Phase	Skill	What it does
Discover	`devtu-auto-discover-apis`	Gap analysis, web search for APIs, batch discovery
Create	`devtu-create-tool`	Build tool class + JSON config + test examples
Test	(this skill)	Launch researcher persona agents to find issues
Fix	`devtu-fix-tool`	Diagnose failures, implement fixes, validate
Optimize	`devtu-optimize-skills`	Improve skill reports, evidence handling, UX
Optimize	`devtu-optimize-descriptions`	Improve tool JSON descriptions for clarity
Docs	`devtu-docs-quality`	Validate documentation accuracy
Ship	`devtu-github`	Branch, commit, push, create PR

Quick Start

Pick an entry point based on what's needed:

"Run a test round" → jump to Testing Phase
"Expand coverage" → invoke Skill(skill="devtu-auto-discover-apis")
"Create a new tool" → invoke Skill(skill="devtu-create-tool")
"Fix a broken tool" → invoke Skill(skill="devtu-fix-tool")
"Improve skills" → invoke Skill(skill="devtu-optimize-skills")
"Full cycle" → follow all phases below in order

Phase 1: Discovery (optional)

Invoke Skill(skill="devtu-auto-discover-apis") to:

Run gap analysis on current tool categories
Search for life science APIs in underrepresented domains
Score and prioritize APIs by coverage, reliability, documentation

Phase 2: Tool Creation (optional)

Invoke Skill(skill="devtu-create-tool") for each new API:

Create Python tool class implementing the API
Create JSON config with parameters, descriptions, test examples
Register in _lazy_registry_static.py and default_config.py
Validate: python -m tooluniverse.cli test <ToolName>

Phase 3: Testing Phase

This is the core testing loop, run directly by this skill.

Setup

Check for open PRs: gh pr list --state open
If unmerged PR → use that branch; if merged → new branch from origin/main
Rebase: git fetch origin && git rebase origin/main

Researcher Persona Agents

Launch 2 agents per round (A + B) using the Agent tool with these parameters:

Each agent gets:

Domain specialty (oncology, genomics, pharmacology, etc.)
Research question (specific biological question)
5-7 test scenarios exercising different tools
Instructions to report issues with severity (HIGH/MEDIUM/LOW)
Issue IDs: Feature-{round}{letter}-{num} (e.g., Feature-59A-001)

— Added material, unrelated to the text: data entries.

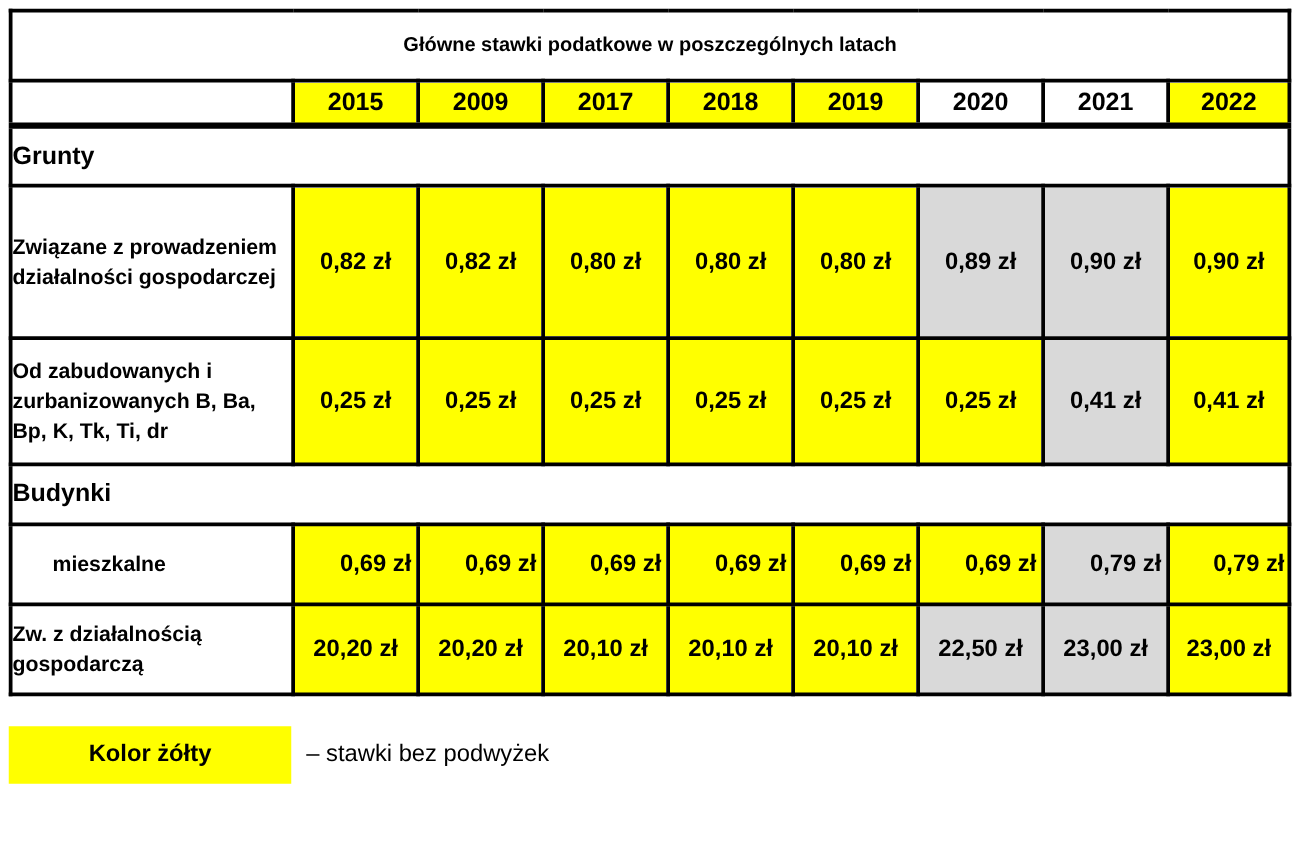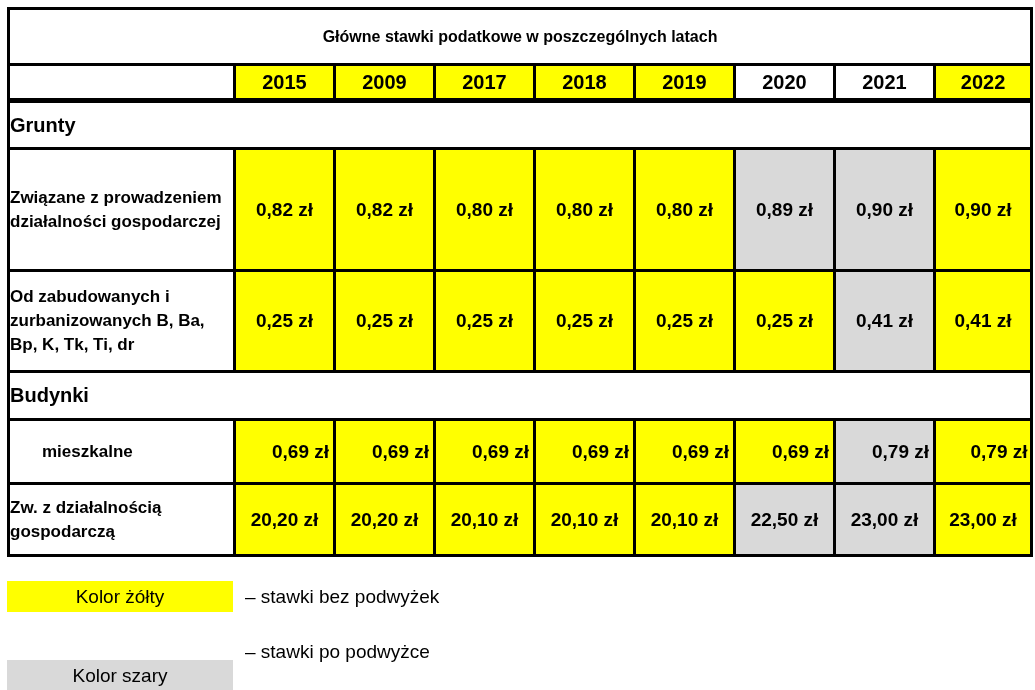--- a/index.html
+++ b/index.html
@@ -17,21 +17,21 @@
     table-layout: fixed;
     width: 1023px;
     font-weight: bold;
   }
   table.rates td {
     border: 3px solid var(--border, #000);
     padding: 0;
     overflow: hidden;
   }
   .yellow { background: var(--yellow, #FFFF00); }
-  .gray   { background: var(--gray, #D9D9D9); margin-top: 48px; }
+  .gray   { background: var(--gray, #D9D9D9); }
   .white  { background: var(--white, #FFFFFF); margin-left: 28px; }
 
   td.title-cell {
     height: 56px;
     text-align: center;
     vertical-align: middle;
     font-size: 16px;
   }
   tr.year-row td {
     height: 36px;
@@ -65,24 +65,25 @@
   tr.r4 td { height: 72px; }
 
   .legend {
     margin-top: 24px;
     font-weight: normal;
     font-size: 19px;
   }
   .legend-row { display: flex; align-items: stretch; }
   .legend-swatch {
     width: 226px;
-    height: 31px;
+    height: 46px;
     display: flex;
     align-items: center;
     justify-content: center;
+    font-weight: bold;
   }
   .legend-desc {
     margin-left: 12px;
     display: flex;
     align-items: center;
   }
 </style>
 </head>
 <body>
 
@@ -171,18 +172,14 @@
         <td class="value-cell yellow">23,00 zł</td>
       </tr>
     </tbody>
   </table>
 
   <div class="legend">
     <div class="legend-row">
       <div class="legend-swatch yellow">Kolor żółty</div>
       <div class="legend-desc">– stawki bez podwyżek</div>
     </div>
-    <div class="legend-row">
-      <div class="legend-swatch gray">Kolor szary</div>
-      <div class="legend-desc">– stawki po podwyżce</div>
-    </div>
   </div>
 </div>
 
 </body></html>

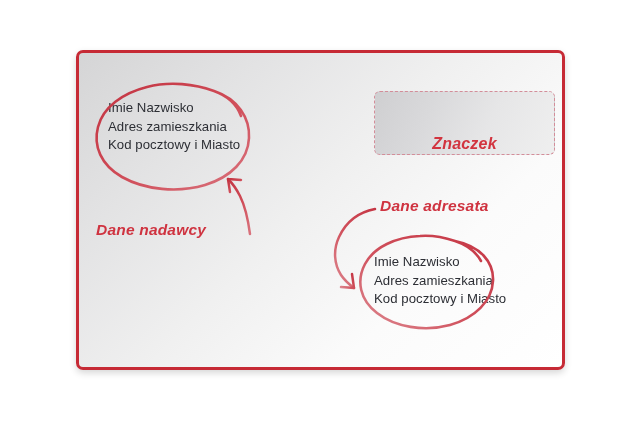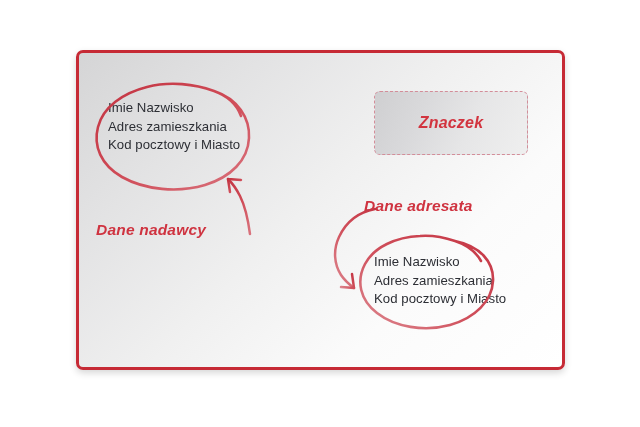--- a/index.html
+++ b/index.html
@@ -55,37 +55,37 @@
   .red-label {
     position: absolute;
     color: #cf3340;
     font-weight: bold;
     font-style: italic;
     font-size: 15.5px;
     white-space: nowrap;
     letter-spacing: 0.2px;
   }
   #sender-label    { left: 96px; top: 221px; }
-  #recipient-label { left: 364px; top: 197px; }
+  #recipient-label { left: 380px; top: 197px; }
 
   
   #stamp-box {
     position: absolute;
     left: 374px;
     top: 91px;
-    width: 154px;
+    width: 181px;
     height: 64px;
     box-sizing: border-box;
     border: 1.6px dashed #d38d99;
     border-radius: 6px;
     background: linear-gradient(115deg, #cfcfd1 0%, #d9d9db 30%, #e6e6e7 62%, #efefef 100%);
     display: flex;
-    flex-direction: row;
+    flex-direction: column;
     align-items: center;
-    justify-content: center;
+    justify-content: flex-end;
   }
   #stamp-box .stamp-line {
     color: #d2343f;
     font-weight: bold;
     font-style: italic;
     font-size: 16px;
     line-height: 20px;
     letter-spacing: 0.2px;
   }
 </style>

Agent prompt template — see references/persona-template.md

Verification (CRITICAL)

Before implementing ANY agent-reported issue, verify via CLI:

python3 -m tooluniverse.cli run <ToolName> '<json_args>'

50%+ of agent reports are false positives from MCP interface confusion. Only fix verified issues.

Fix Principles

Prevent, don't recover — fix root cause, not symptoms
Validate at input — reject bad params early with clear guidance
Distinguish "no data" from "bad query" — different messages for each
Fix the abstraction — don't add alias lists that grow forever

Anti-patterns: hint text instead of validation, parameter aliases instead of fixing naming, post-hoc probing instead of pre-validation.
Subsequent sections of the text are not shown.